1. Introduction

High-temperature co-fired ceramic (HTCC) is a multilayer ceramic circuit board made from conductive metal paste printed on the ceramic substrate through screen printing according to the circuit design requirements. HTCC is characterized by its high structural strength, good thermal conductivity, excellent chemical stability and high wiring density. Aluminum oxide (Al₂O₃) and aluminum nitride (AlN) have been widely used as substrates of HTCC for electronic devices [1,2]. As the most mature ceramic substrate material, Al₂O₃ has many advantages as a low-power electronic device substrate material, such as its low dielectric loss, excellent mechanical strength, low preparation cost, etc. [3,4,5,6]. However, the thermal conductivity of Al₂O₃ ceramics is too low to meet the heat dissipation requirements for high-power transmission [4]. Metallization based on AlN was carried out in the early 21st century, and now it has been applied in the military and other industries [7,8,9]. The major drawback of AlN is its low mechanical properties and chemical stability [10]. On the other hand, silicon nitride (Si₃N₄) possesses high strength [11], toughness [12], heat shock resistance [13], a high dielectric constant [14] and other characteristics, making it a suitable substrate material for high-power and high-density electronic devices [15,16]. In addition, as the substrate of high-power electronic devices, Si₃N₄ HTCC not only needs to provide mechanical support and excellent heat dissipation ability but also electrical interconnection for the integrated electronic devices on it. This requires a good combination of the Si₃N₄ and the metal circuit, as well as good electrical conductivity of the metal circuit. As the substrate material of HTCC, it has shown broad application prospects in many fields, such as the military industry, communications, environmental protection, aerospace and so on [17].

A Si₃N₄ material with high thermal conductivity can be successfully prepared by reaction bonding and post-sintering with the aid of rare earth oxide and alkali metal oxide [18,19]. Therefore, Si₃N₄ could be used as the substrate of high-power electronic devices with the solution of metallizing Si₃N₄ ceramic. However, there are still few reports on the metallization of Si₃N₄ ceramic for applications in electronic devices internally [20,21].
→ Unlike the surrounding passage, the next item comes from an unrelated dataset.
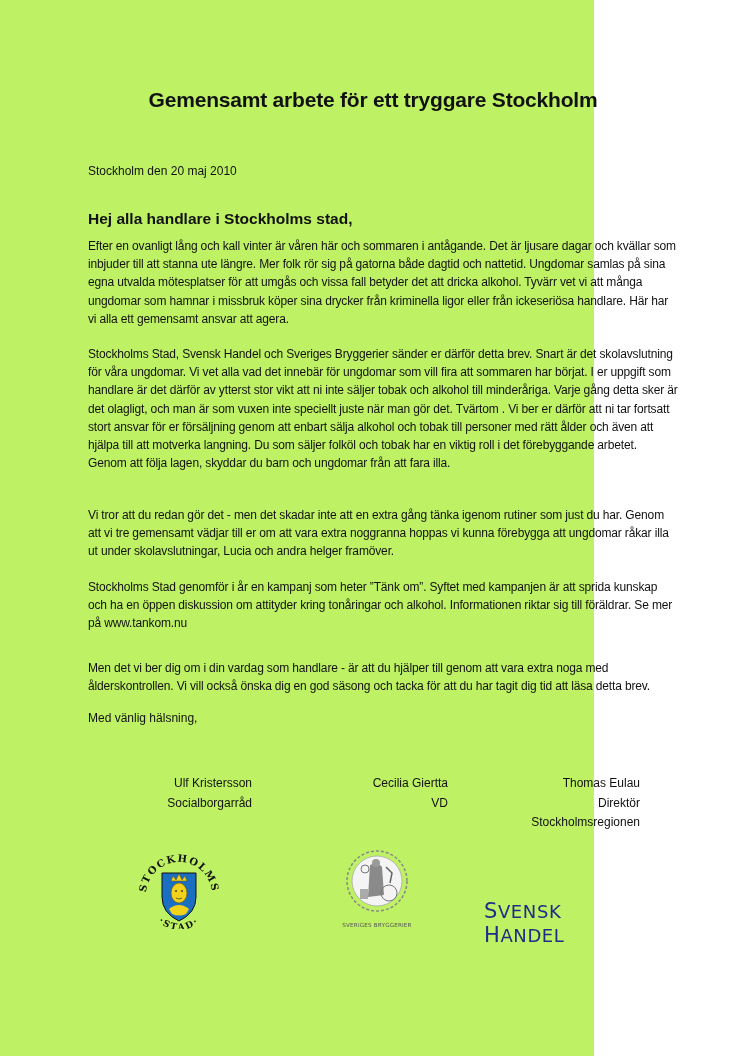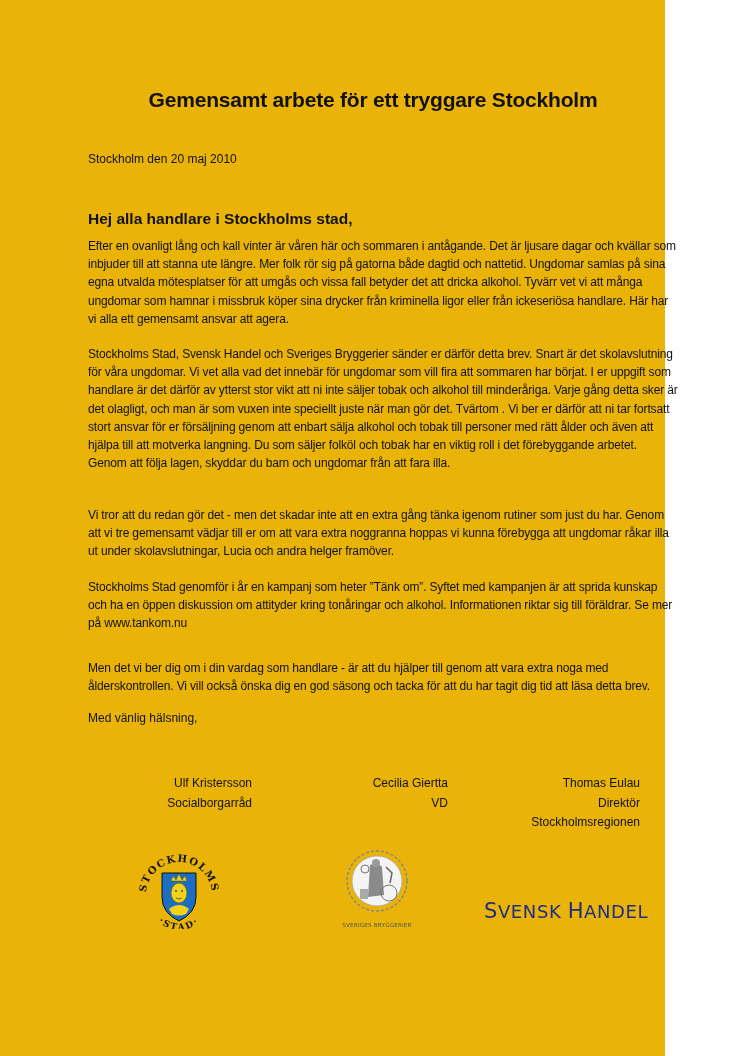"Gemensamt arbete för ett tryggare" .page { background: #eab308 -> #bef264; width: 665px -> 594px }
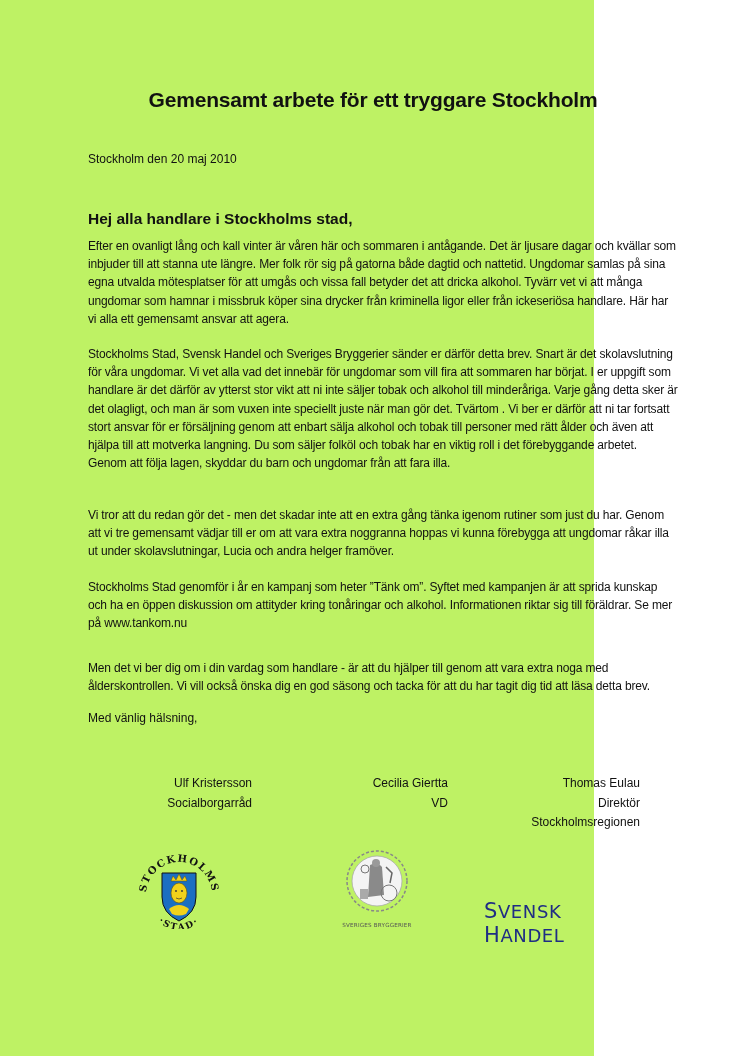"Stockholm den 20 maj 2010" .date { top: 152px -> 164px }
Starting in 1956, La Forge first carried out metallization experiments on Al₂O₃ with the activated Mo-Mn method. Then, Reed [22], Fulrath [23] and Twentyma [24] et al. further optimized the experiments. However, the sintering temperature is still too low to densify Si₃N₄. The tungsten co-firing method, utilizing tungsten with a high melting point of 3400 °C, is a crucial factor in achieving successful sintering of AlN HTCC above 1700 °C. Song et al. improved the AlN tungsten mentalization and prepared AlN HTCC with an adhesion strength of 2.95 kgf/mm² and a conduction layer resistance of 9.8 mΩ/sq [25]. Hu et al. discussed the role of SiO₂ in tungsten paste and the electrical and mechanical properties of the substrate. SiO₂ reacts with Y₂O₃, CaO and AlN to form crystalline phases of CaSiAlO and YSiO and vitreous Y-sialon and Ca-sialon at the interface of the substrate and the conduction layer. The conduction layer resistance of the multilayer co-fired substrate is up to 10 mΩ/sq, and the adhesion strength is up to 3.15 kgf/mm² [26]. It was found that Si₃N₄ is sintered at temperatures above 1700 °C in the N₂ atmosphere. As is known to all, Mo reacts with N₂ at temperatures up to 1500 °C and densifies below 1600 °C by the Mo-Mn method. Consequently, refractory metal W becomes a better choice. As reported in the literature [27,28], the thermal expansion coefficient of Si₃N₄ varies from 20 °C to 1000 °C, showing a monotonous upward trend from 1.4 × 10⁻⁶ K⁻¹ to 4.0 × 10⁻⁶ K⁻¹. However, the thermal expansion coefficient of W at 20 °C is ~4.0 × 10⁻⁶ K⁻¹ and increases with rising temperatures. It can exceed 6.0 × 10⁻⁶ K⁻¹ above 1500 °C. Therefore, in order to reduce the thermal stress after sintering, it is necessary to adjust the coefficient of thermal expansion of the conduction layer during sintering by adding Si₃N₄ appropriately so as to obtain a good co-firing effect.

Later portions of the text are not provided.